_WORKING DATA_.
Segment Open

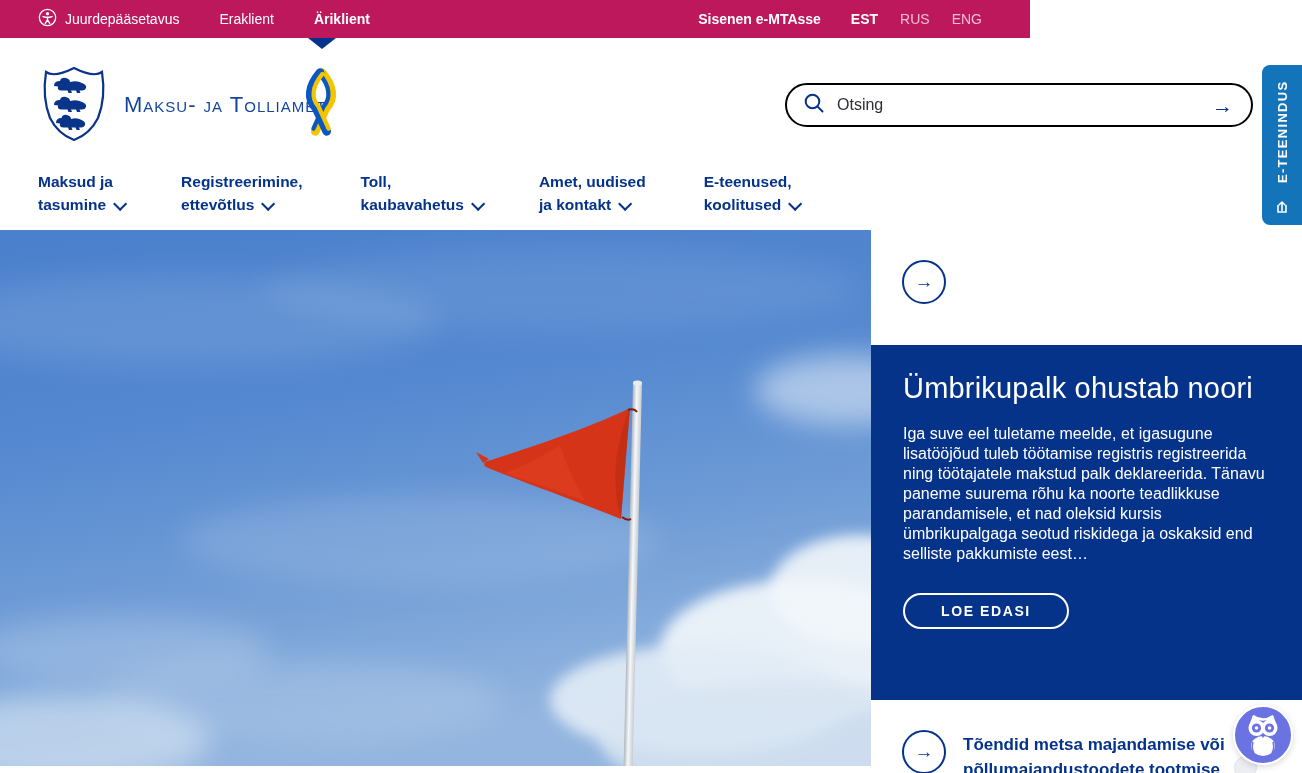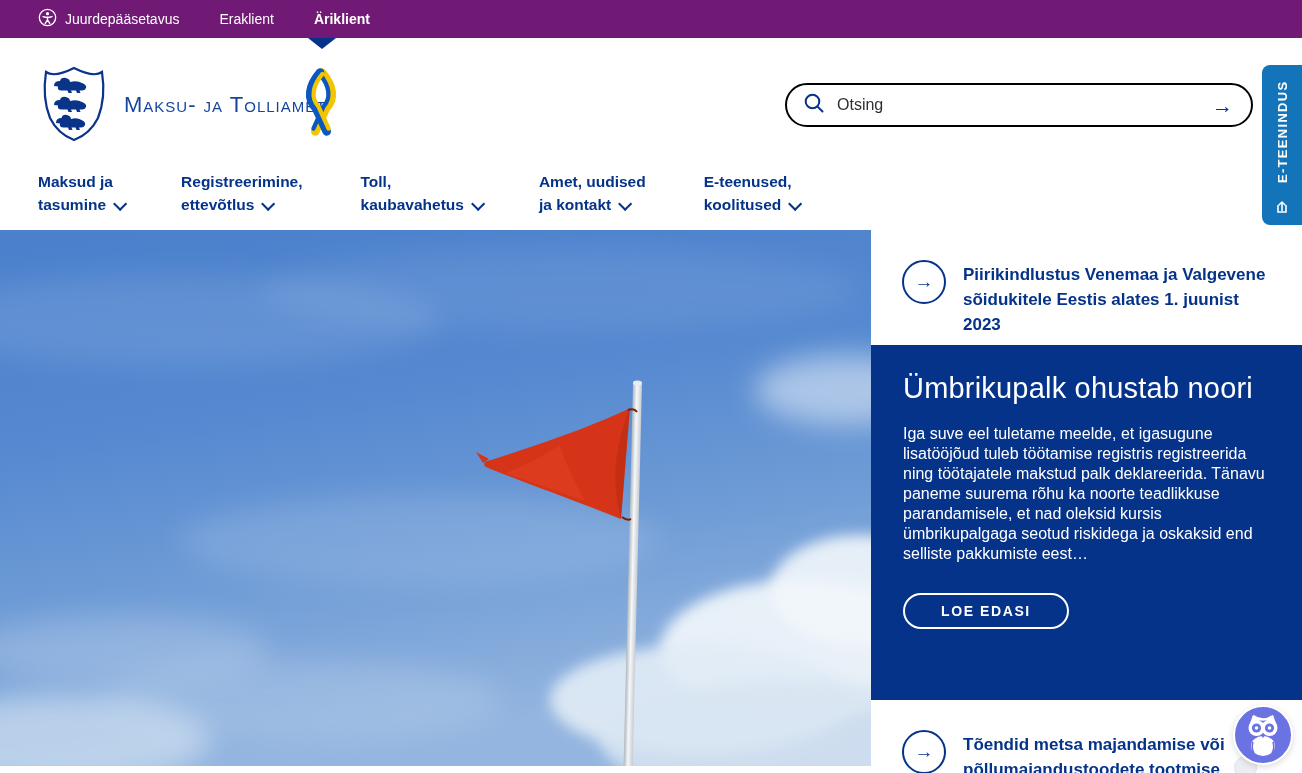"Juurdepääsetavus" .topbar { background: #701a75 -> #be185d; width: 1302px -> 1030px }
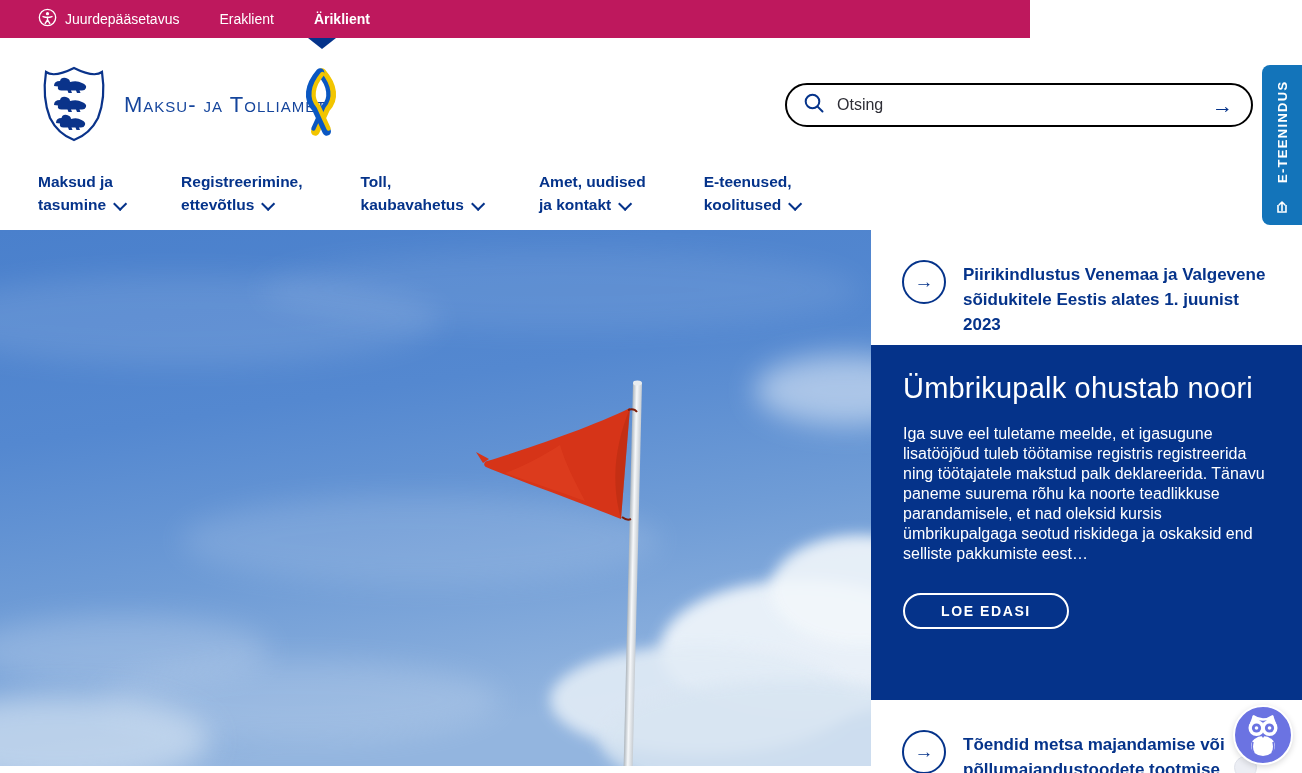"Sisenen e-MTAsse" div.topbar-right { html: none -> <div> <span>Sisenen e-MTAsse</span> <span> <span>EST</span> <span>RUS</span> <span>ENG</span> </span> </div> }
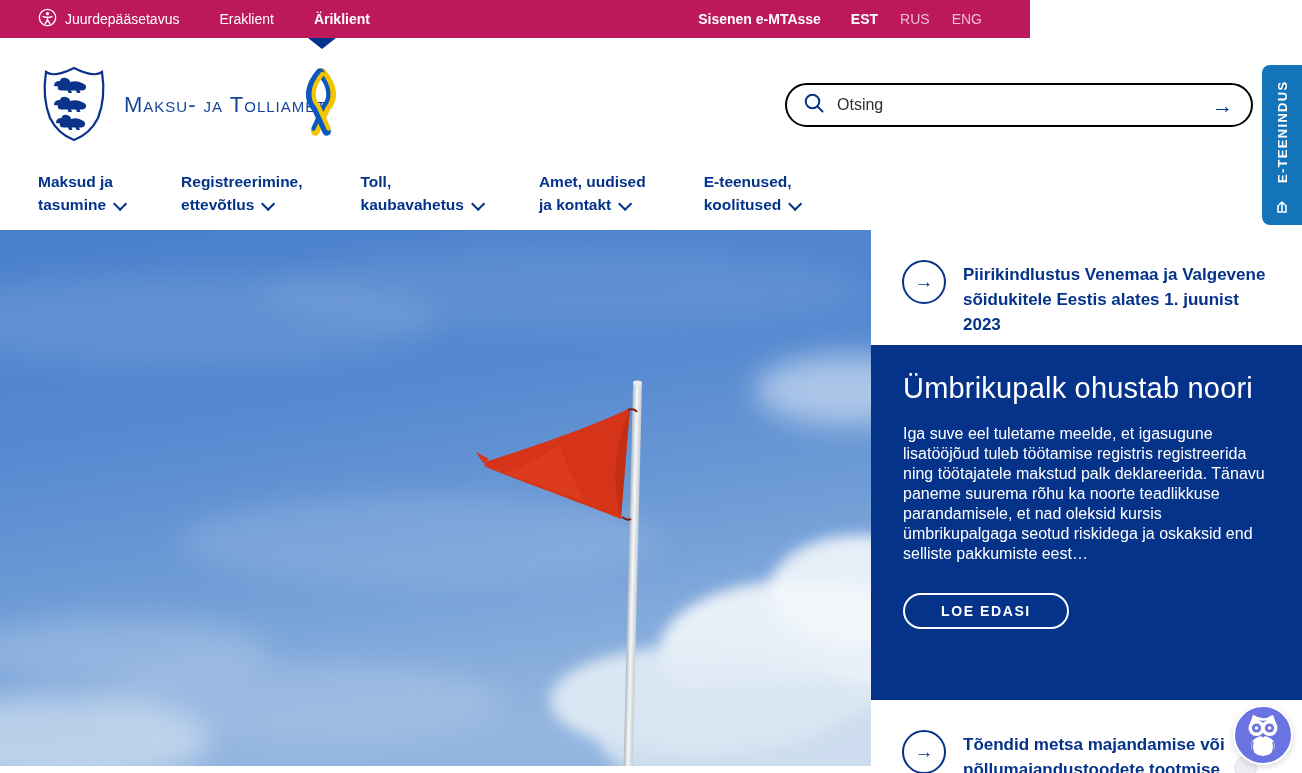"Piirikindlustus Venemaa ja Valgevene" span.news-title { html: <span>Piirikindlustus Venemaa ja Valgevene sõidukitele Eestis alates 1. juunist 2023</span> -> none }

Segment Closed
Segment Open

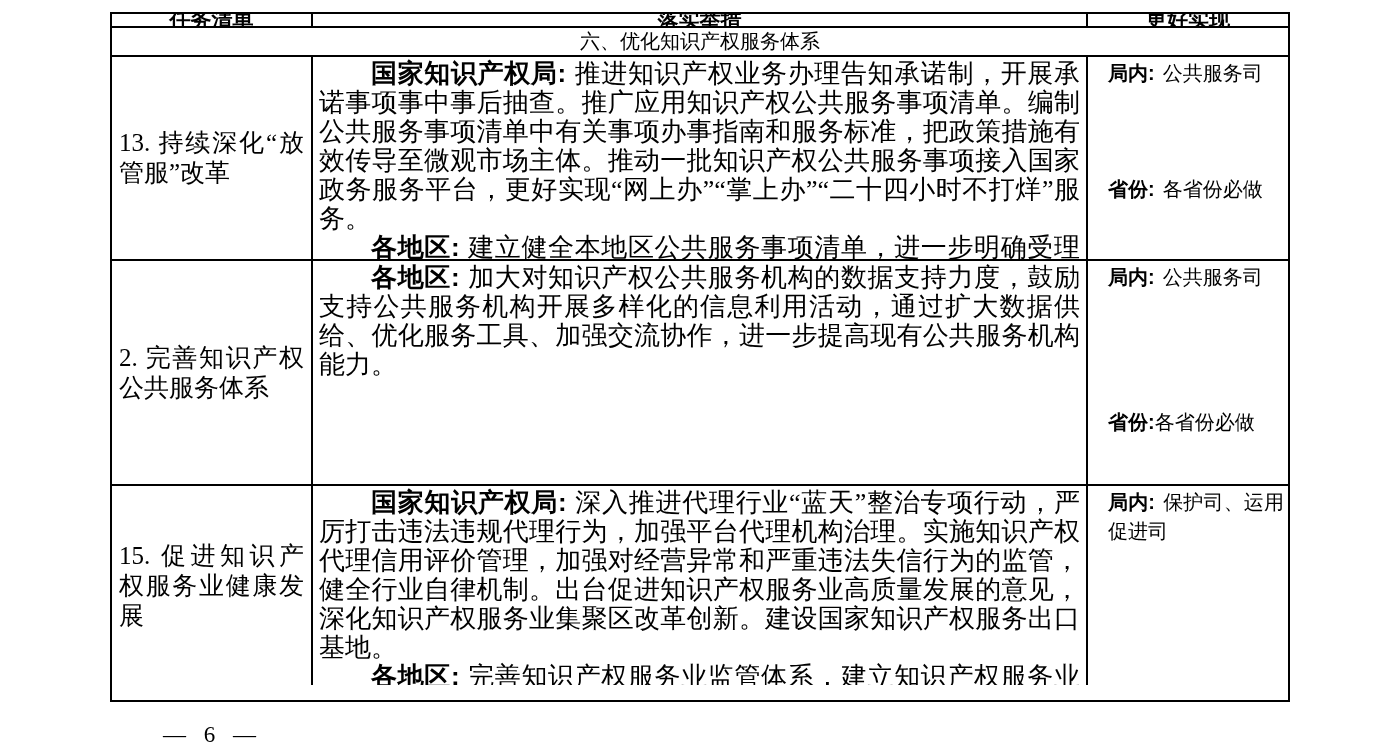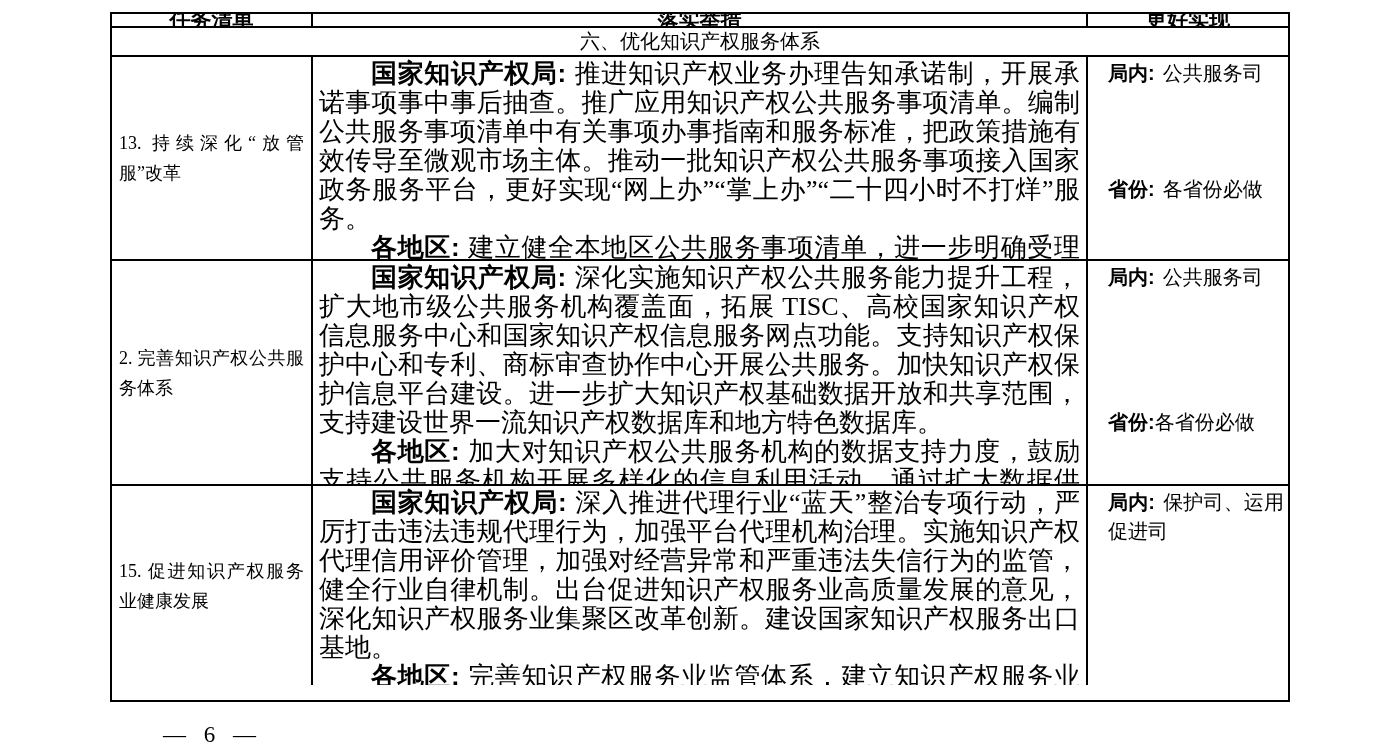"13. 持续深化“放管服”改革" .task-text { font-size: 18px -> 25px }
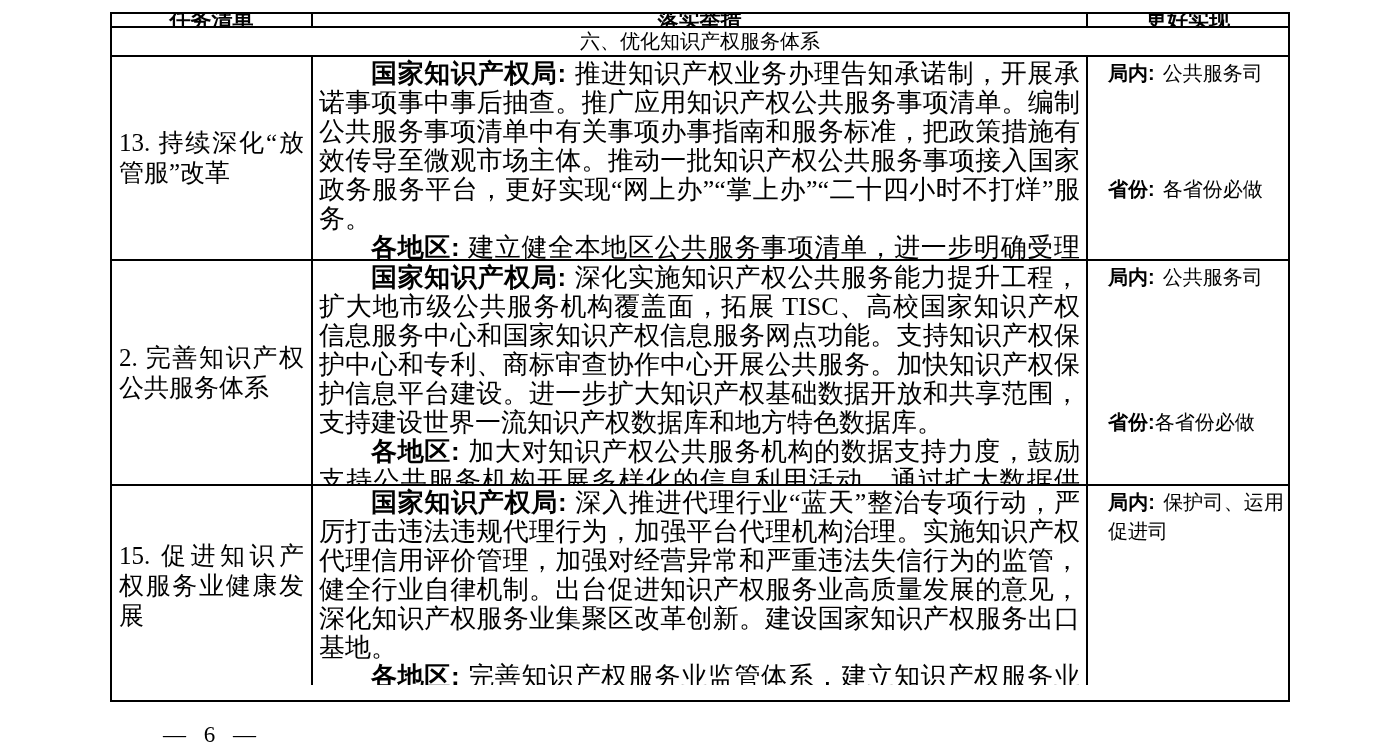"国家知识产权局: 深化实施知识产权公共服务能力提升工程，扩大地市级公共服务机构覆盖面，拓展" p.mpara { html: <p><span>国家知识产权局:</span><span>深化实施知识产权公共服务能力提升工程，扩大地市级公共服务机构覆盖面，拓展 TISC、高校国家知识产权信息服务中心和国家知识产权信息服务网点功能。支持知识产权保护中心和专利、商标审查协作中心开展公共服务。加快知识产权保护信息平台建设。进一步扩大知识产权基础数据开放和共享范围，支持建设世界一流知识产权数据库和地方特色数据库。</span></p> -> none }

Segment Closed
Segment Open

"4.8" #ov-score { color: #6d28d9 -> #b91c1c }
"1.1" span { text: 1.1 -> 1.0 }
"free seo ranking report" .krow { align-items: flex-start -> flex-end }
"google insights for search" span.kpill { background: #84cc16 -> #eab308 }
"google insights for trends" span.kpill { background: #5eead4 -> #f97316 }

Segment Closed

_EXERCISE INSTRUCTIONS_.
A verbatim reproduction is expected: starting at the line above that has "html: none ->", ending at the line that has "html: <span>Piirikindlustus Venemaa", both included, and with no pictures and no other lines.

_EXERCISE RESULT_.
"Sisenen e-MTAsse" div.topbar-right { html: none -> <div> <span>Sisenen e-MTAsse</span> <span> <span>EST</span> <span>RUS</span> <span>ENG</span> </span> </div> }
"Piirikindlustus Venemaa ja Valgevene" span.news-title { html: <span>Piirikindlustus Venemaa ja Valgevene sõidukitele Eestis alates 1. juunist 2023</span> -> none }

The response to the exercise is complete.